Single by Stefan Raab

from the album TV total – das Album
- Released: 1999
- Length: 3:24
- Label: Rare
- Songwriters: Stefan Raab; Jens Bujar;
- Producer: Stefan Raab

Stefan Raab singles chronology
| "Schlimmer Finger" (1998) | "Maschen-Draht-Zaun" (1999) | "Wadde hadde dudde da?" (2000) |

Audio
- "Maschen-Draht-Zaun" on YouTube

= Maschen-Draht-Zaun =

1999 single by Stefan Raab

"Maschen-Draht-Zaun" ("chain-link fence") is a country music song by German entertainer Stefan Raab, released in 1999. The inspiration for the song comes from his TV show TV total, where short (often involuntarily) humorous clips from other German TV shows are shown.

== Background ==
For this song the law court show Richterin Barbara Salesch (Judge Barbara Salesch) was shown, where the plaintiff, Regina Zindler, accused her neighbour because a snowberry bush (Knallerbsenstrauch) was growing into her chain-link fence, hence damaging it. The 51-year-old Zindler spoke with a strong Vogtlander accent, and tried to make her speech more credible by using legalese to accentuate important passages; however, the coloring of her dialect and her insistence to always specifically describe her fence as a wiremesh fence and the neighbours bush as a common snowberry bush added to the hilarity.

Because of the rhythmic accentuation of the "Maschendrahtzaun" it seemed suitable for the inclusion into a song. The two main points of the song's hilarity are the sheer banality of the lawsuit and the plaintiff's thick regional accent, which is routinely ridiculed in German comedy. The two buzzwords "Maschendrahtzaun" and "Knallerbsenstrauch" expose the main phonetic distinctions of the Upper Saxon dialect very heavily.

The song tells the story of a lonesome cowboy and/or sheriff in English (with a few German words), with the audio sample of the woman saying "Maschendrahtzaun" and "Knallerbsenstrauch" (common snowberry shrub / lit. bang snaps shrub) inserted into the song.
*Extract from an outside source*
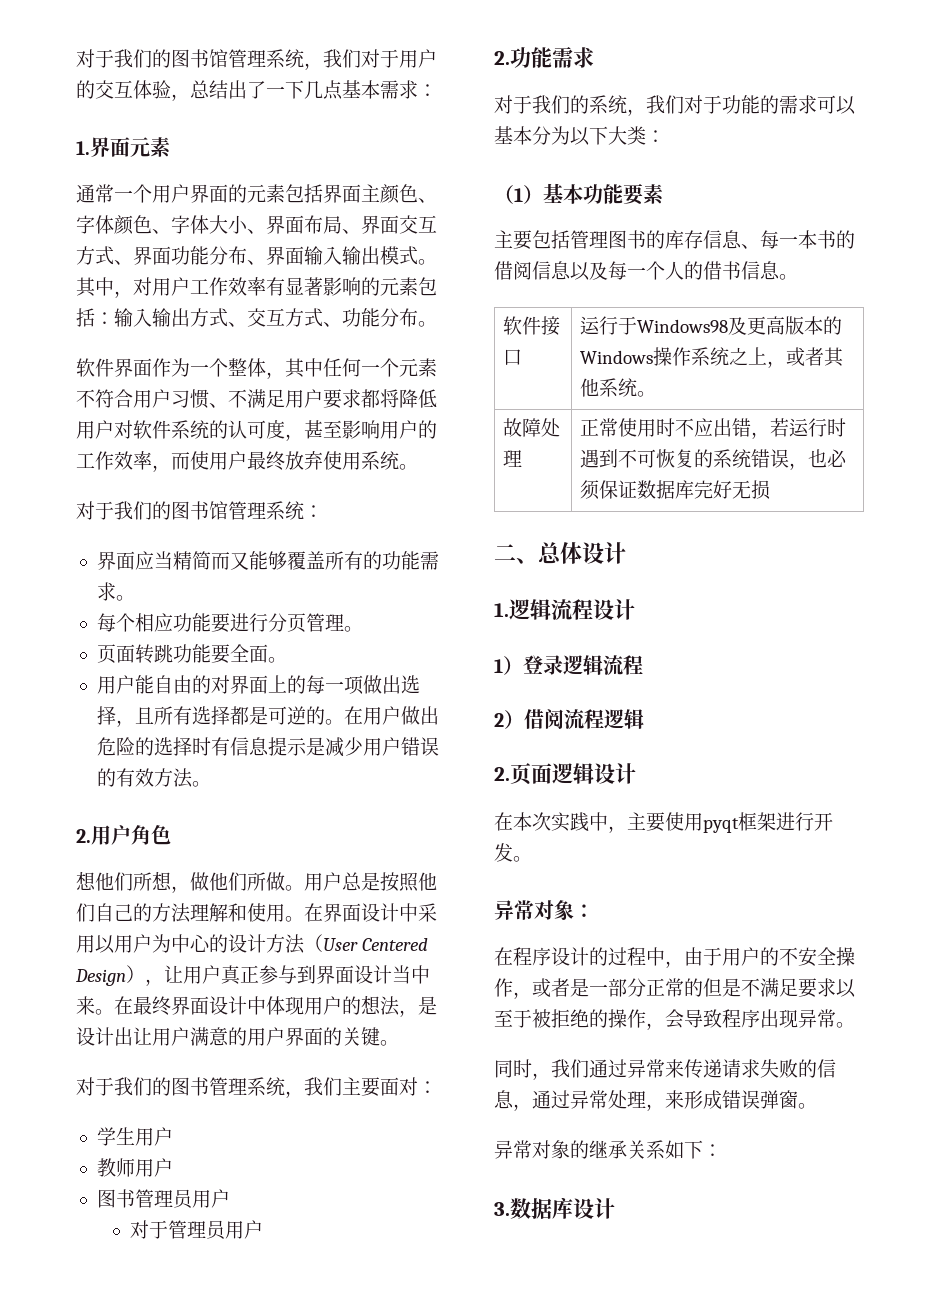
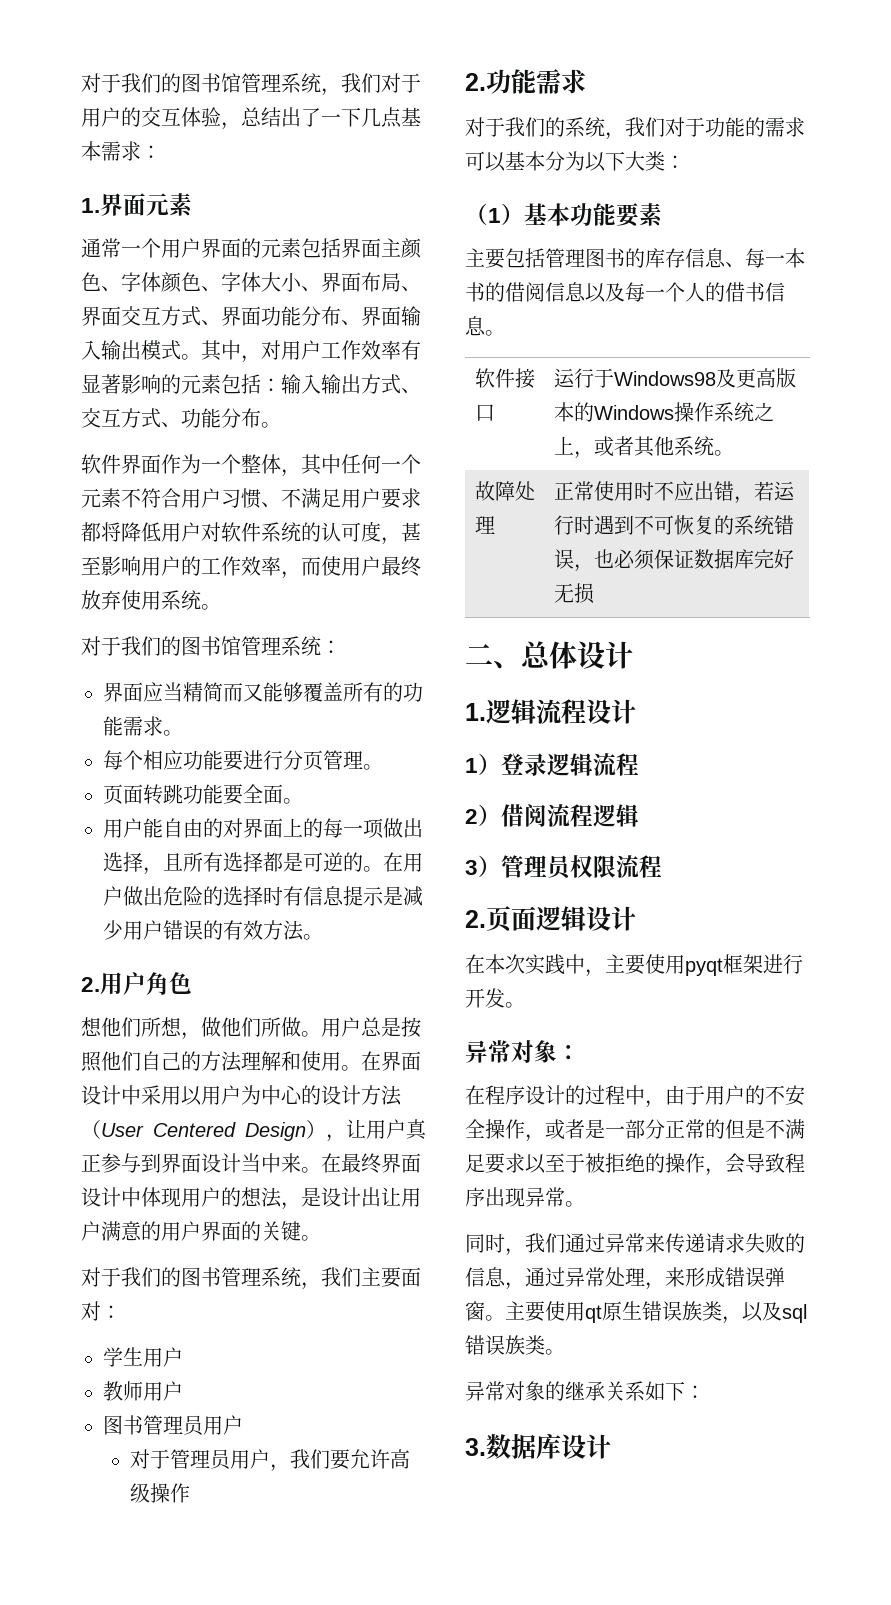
(263, 1229) none -> [269,1449,410,1472] [129,1483,190,1503] ，我们要允许高级操作
(644, 719) none -> [465,855,662,880] // 3）管理员权限流程
(817, 1106) none -> [505,1301,807,1324] [465,1335,565,1355] 主要使用qt原生错误族类，以及sql错误族类。

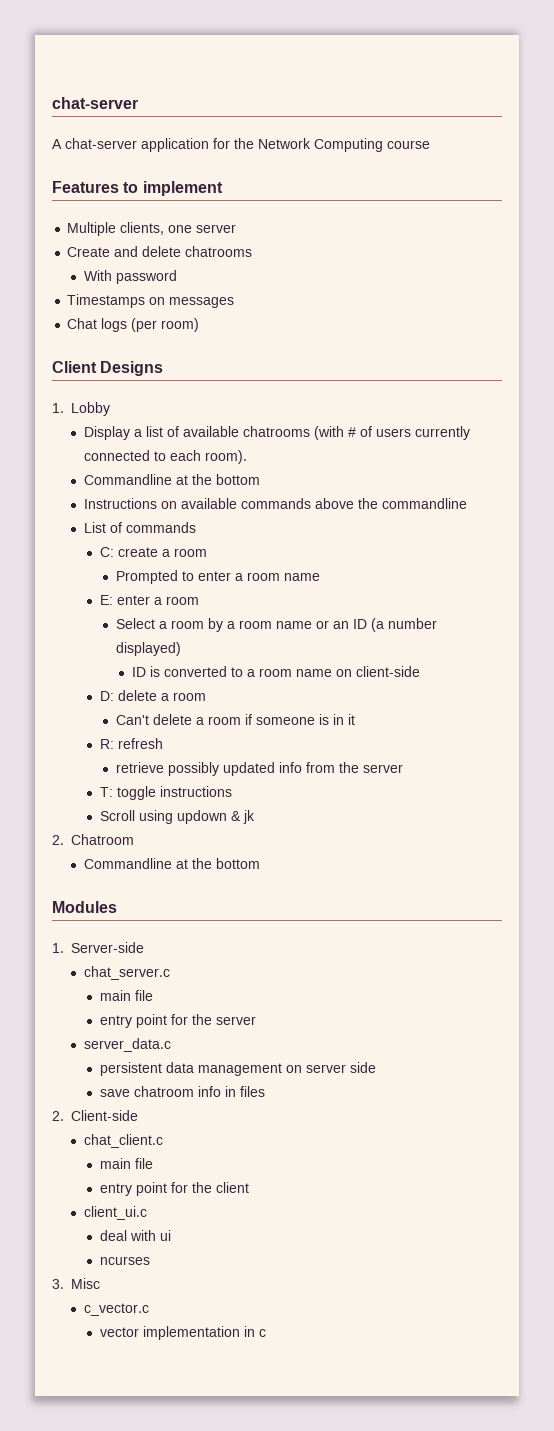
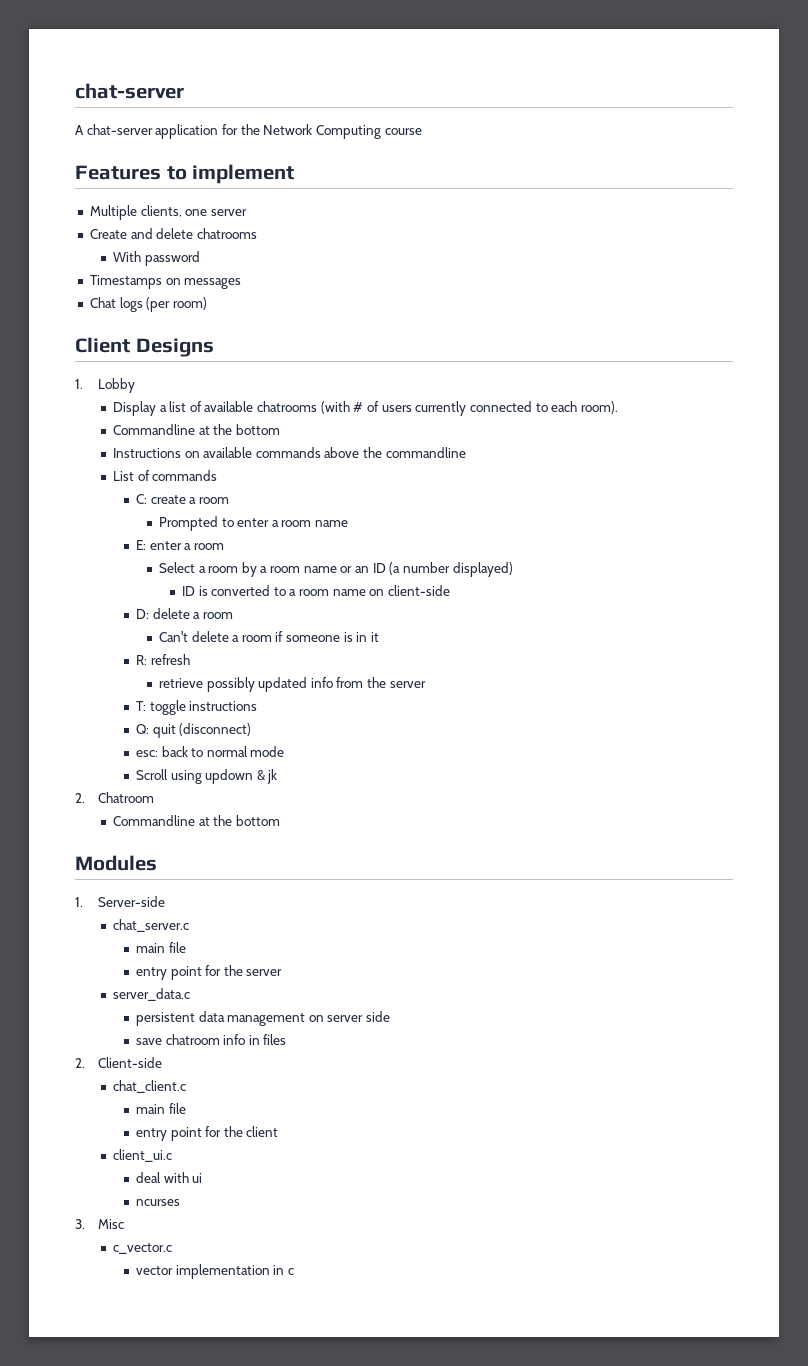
(232, 791) none -> [135,723,252,738] [135,746,285,757] // Q: quit (disconnect) // esc: back to normal mode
The music video extends this with using footage from the TV show. The song talks about the cowboy (in the first person) and things he does with a wire-mesh fence. There is no obvious link between the song and the legal case, however both stories indicate unusual misuse of such a fence. The song's story is a little lewd in some places and contains some strong language, even in the radio edit version.

The CD sold approximately 800,000 times; Raab gave DM 0.10 Deutsche Mark per sold CD to Zindler as royalties. It reached number one in Germany.

==Aftermath==
German TV broadcasters Sat.1 and RTL Television took interest in Zindler; while Sat.1 broadcast from her house, it received major fan attraction and her fence got vandalized. RTL took over during the time, as Sat.1 already began closing the story about Zindler.

RTL wanted to feature her as a musician, making a new song "Friede am Zaun" ("peace at the fence") featuring her with a girl band Die drei Knallerbsen, produced by Bernd Schumacher and Leipzig-based production firm 99pro. Radio stations boycotted the song, so the campaign never took off.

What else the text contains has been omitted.